### Data for processing

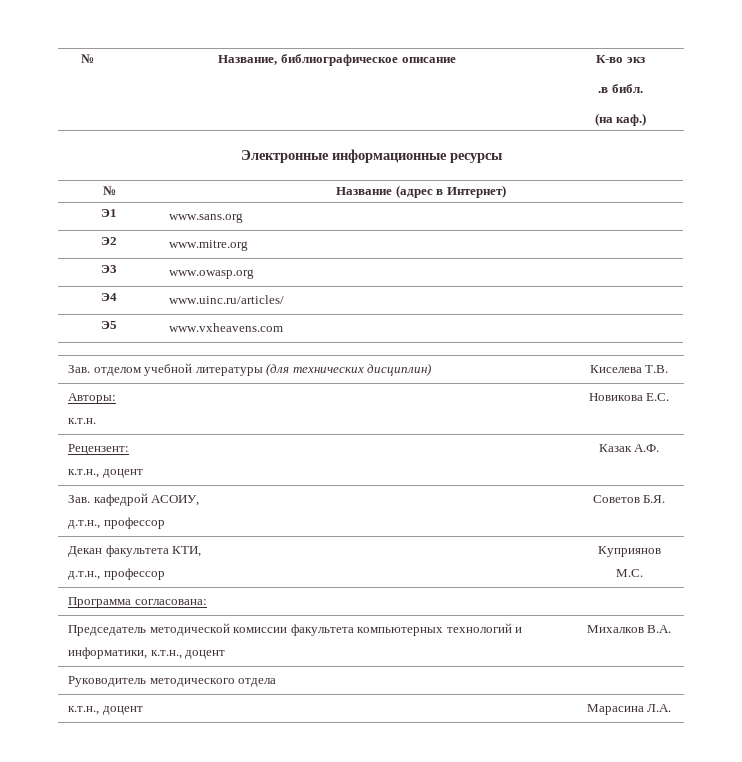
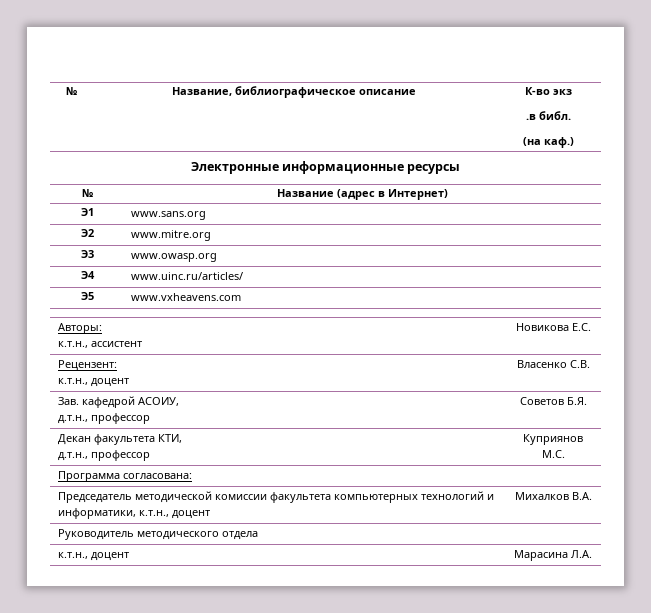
- Зав. отделом учебной литературы (для технических дисциплин) | Киселева Т.В.
  Авторы:
- к.т.н. | Новикова Е.С.
+ к.т.н., ассистент | Новикова Е.С.
  Рецензент:
- к.т.н., доцент | Казак А.Ф.
+ к.т.н., доцент | Власенко С.В.

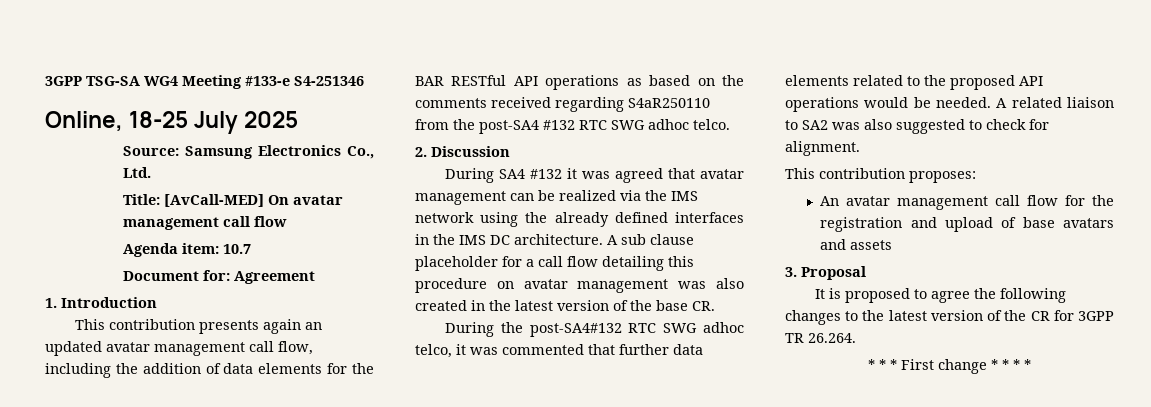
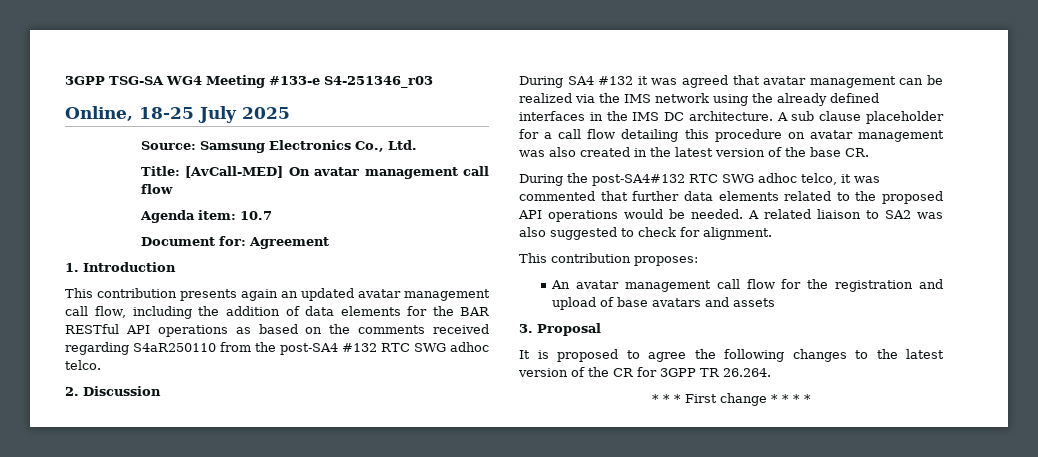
- 3GPP TSG-SA WG4 Meeting #133-e S4-251346
+ 3GPP TSG-SA WG4 Meeting #133-e S4-251346_r03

### Activity
If the string "Новикова" appears in a line of the entries, report the line.

### Solution
- к.т.н. | Новикова Е.С.
+ к.т.н., ассистент | Новикова Е.С.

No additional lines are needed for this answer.